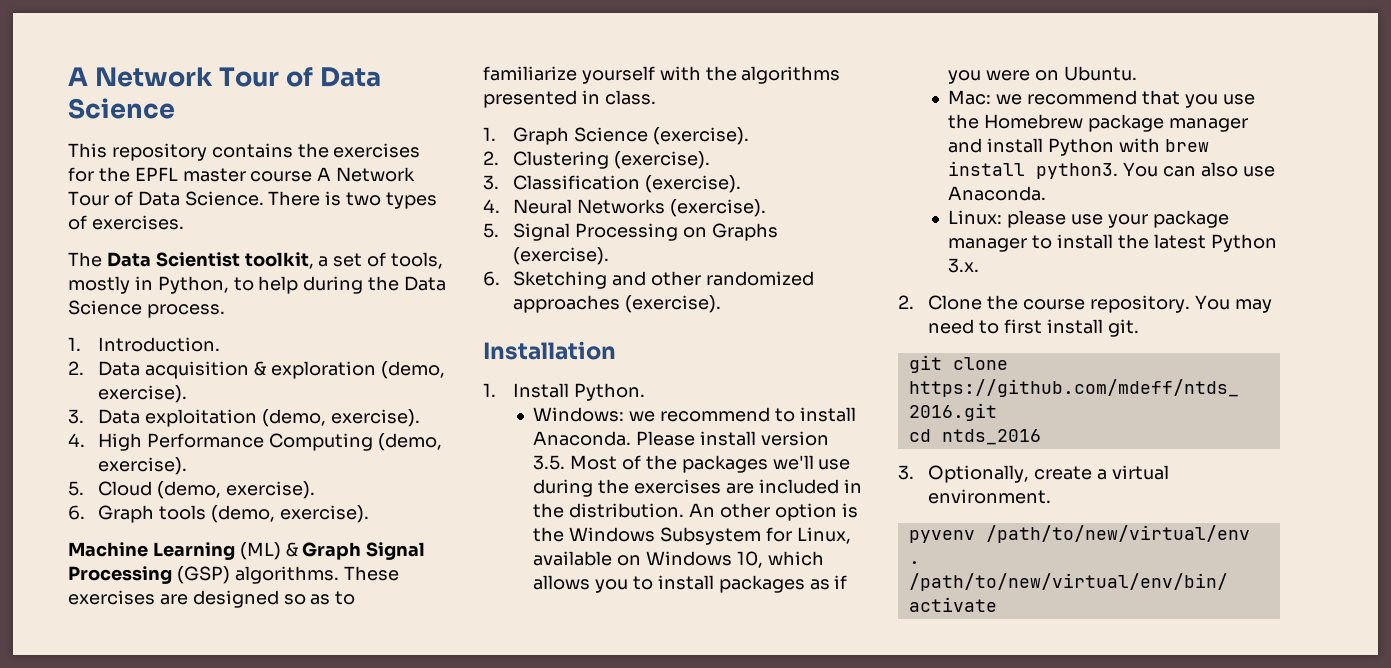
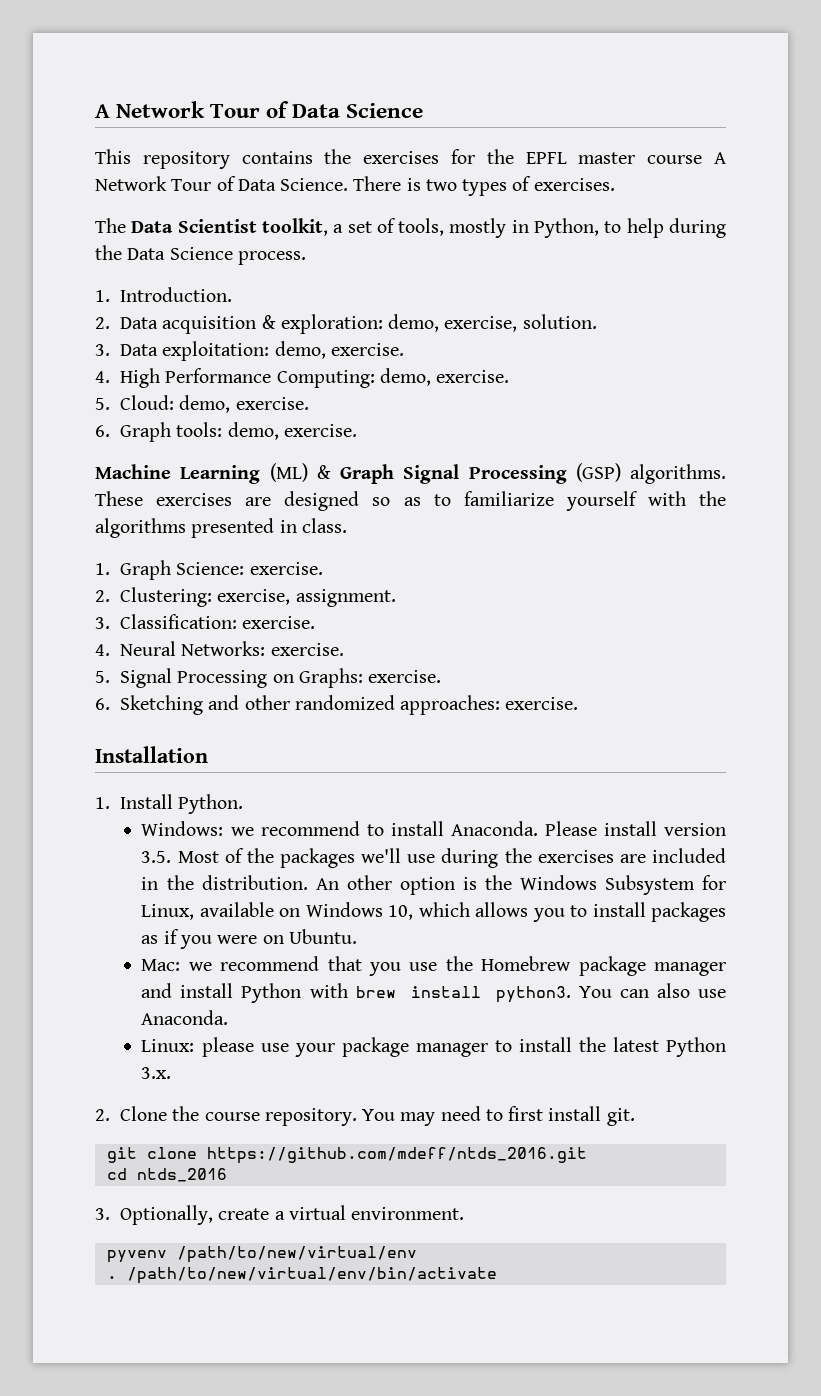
- 2. Data acquisition & exploration (demo, exercise).
+ 2. Data acquisition & exploration: demo, exercise, solution.
- 3. Data exploitation (demo, exercise).
+ 3. Data exploitation: demo, exercise.
- 4. High Performance Computing (demo, exercise).
- 5. Cloud (demo, exercise).
+ 4. High Performance Computing: demo, exercise.
+ 5. Cloud: demo, exercise.
- 6. Graph tools (demo, exercise).
+ 6. Graph tools: demo, exercise.
- 1. Graph Science (exercise).
- 2. Clustering (exercise).
- 3. Classification (exercise).
+ 1. Graph Science: exercise.
+ 2. Clustering: exercise, assignment.
+ 3. Classification: exercise.
- 4. Neural Networks (exercise).
+ 4. Neural Networks: exercise.
- 5. Signal Processing on Graphs (exercise).
+ 5. Signal Processing on Graphs: exercise.
- 6. Sketching and other randomized approaches (exercise).
+ 6. Sketching and other randomized approaches: exercise.

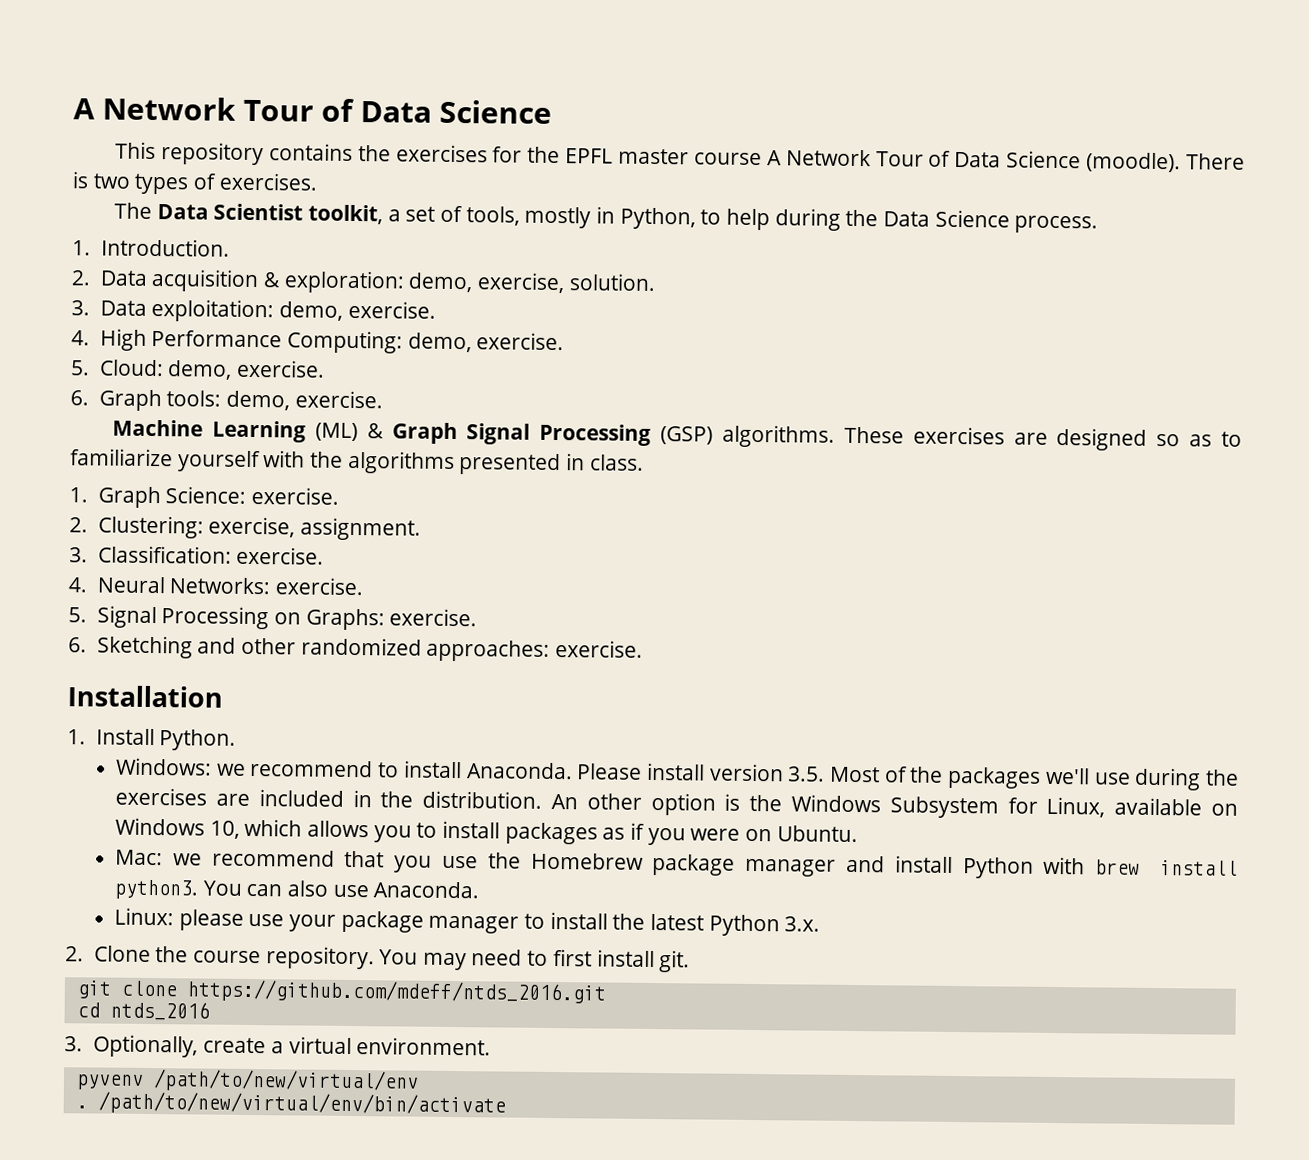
- This repository contains the exercises for the EPFL master course A Network Tour of Data Science.
+ This repository contains the exercises for the EPFL master course A Network Tour of Data Science (moodle).

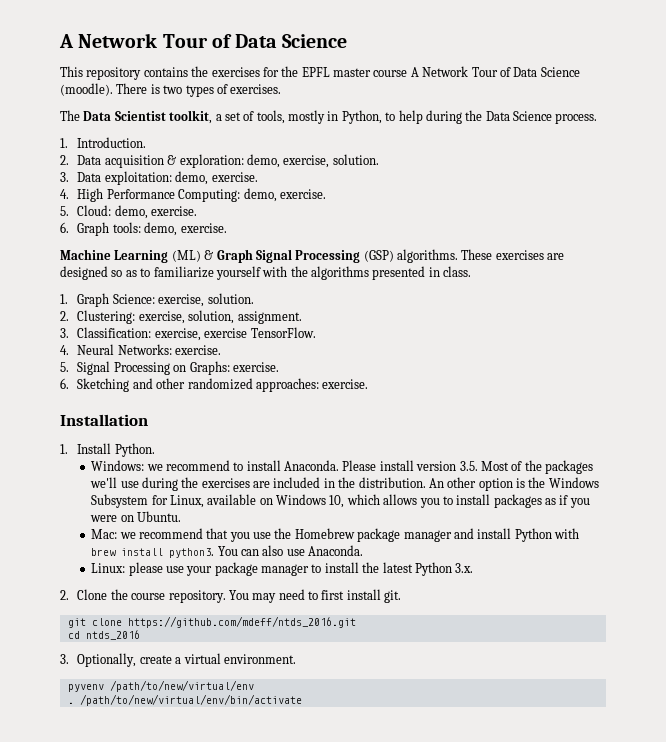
- 1. Graph Science: exercise.
+ 1. Graph Science: exercise, solution.
- 2. Clustering: exercise, assignment.
+ 2. Clustering: exercise, solution, assignment.
- 3. Classification: exercise.
+ 3. Classification: exercise, exercise TensorFlow.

####

Across the entries above, work out the count of lines that hold the word "Signal", and state that number alone.

2